La storia ultima di Yehoshua, un soffio per ampiezza e formato, è in realtà attraversata da sottintesi, complessa per implicazioni, imprendibile nella definizione, quasi una sfida ai generi. L’autore la chiama «romanzo breve» e, nel sottotitolo, persino «novella». Eppure, costruita su una grata di fitti dialoghi che attraversano l’interezza del testo, somiglia piuttosto a un copione teatrale: i personaggi entrano ed escono di scena, ci sono luci, una scenografia scarna, didascalie, istruzioni per un ipotetico regista. Ma non basta: la narrazione corre lungo il confine di altre forme letterarie, dal dialogo platonico al racconto filosofico illuminista con qualche, non conclamata, strizzata d’occhi – più che vere somiglianze sono sprazzi o fluorescenze testuali – persino all’apologo, alla favola allegorica e al frammento. Rispettando, secondo il canone classico, le unità di tempo, luogo e azione, Yehoshua offre in piccolo, nel breve procedere dei turni di parola e nell’andamento costitutivamente più scheletrico della pièce, una gemma narrativa della durata di un fuoco fatuo, forse persino evanescente, ma dove si ritrovano, fissati nel nitore di un ologramma, nel carattere limpido e insieme insondabile della sua prosa, i tratti delle opere più grandi: dal magistrale disegno dialogico, alla trama che si fa e si disfa in bocca ai personaggi, senza mai prestare il fianco all’onniscienza narrativa, fino all’ironia in dosi sufficienti a non musealizzare la storia. Memore di temi cari a Yehoshua – la contradditorietà del reale, ma anche i discorsi doppi, le doppie intenzioni, le doppie morali, i passati controversi, le verità scomode, e soprattutto il motivo, uguale e contrario, del ripudio matrimoniale, centrale per esempio nella Sposa liberata – il racconto si muove su un fitto graticcio intertestuale: dal Cantico dei cantici a Dante a Yehuda Amichai a Shmuel Agnon.

Forse la vena più scoperta, l’inciampo più vistoso posto da Yehoshua nella distesa incontestata della tradizione riguarda proprio il titolo, con il rinvio evidente all’isotopia messianica, visibile già nella figura dell’amato David, che di secondo nome fa Mashiah (messia): fin da Ezechiele e lungo tutti i rami dell’escatologia ebraica, il terzo tempio sarà ricostituito per mano del Messia lì dove era stato distrutto dai Romani, sull’attuale spianata delle moschee.

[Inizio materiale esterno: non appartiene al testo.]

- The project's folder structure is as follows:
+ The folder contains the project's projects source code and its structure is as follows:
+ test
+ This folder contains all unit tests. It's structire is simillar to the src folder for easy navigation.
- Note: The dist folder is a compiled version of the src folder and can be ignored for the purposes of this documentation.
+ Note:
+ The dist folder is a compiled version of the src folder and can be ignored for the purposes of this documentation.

Ma il progetto di ripristino di Esther Azoulay – risolutivo per la sua personale impasse giuridica ma rivoluzionario anche per il ginepraio israelo-palestinese e davvero in sé messianico – prospetta la costruzione di un edificio dimesso, fuori dalle mura della Città vecchia, al riparo dalla sovrapposizione con i luoghi sacri delle altre religioni. Un’utopia pacifica, da sempre punto di fuga delle trame di Yehoshua, suggellata in queste parole ultime che, se non sono il punto più alto nella sua scrittura, hanno senz’altro la forza di un testamento.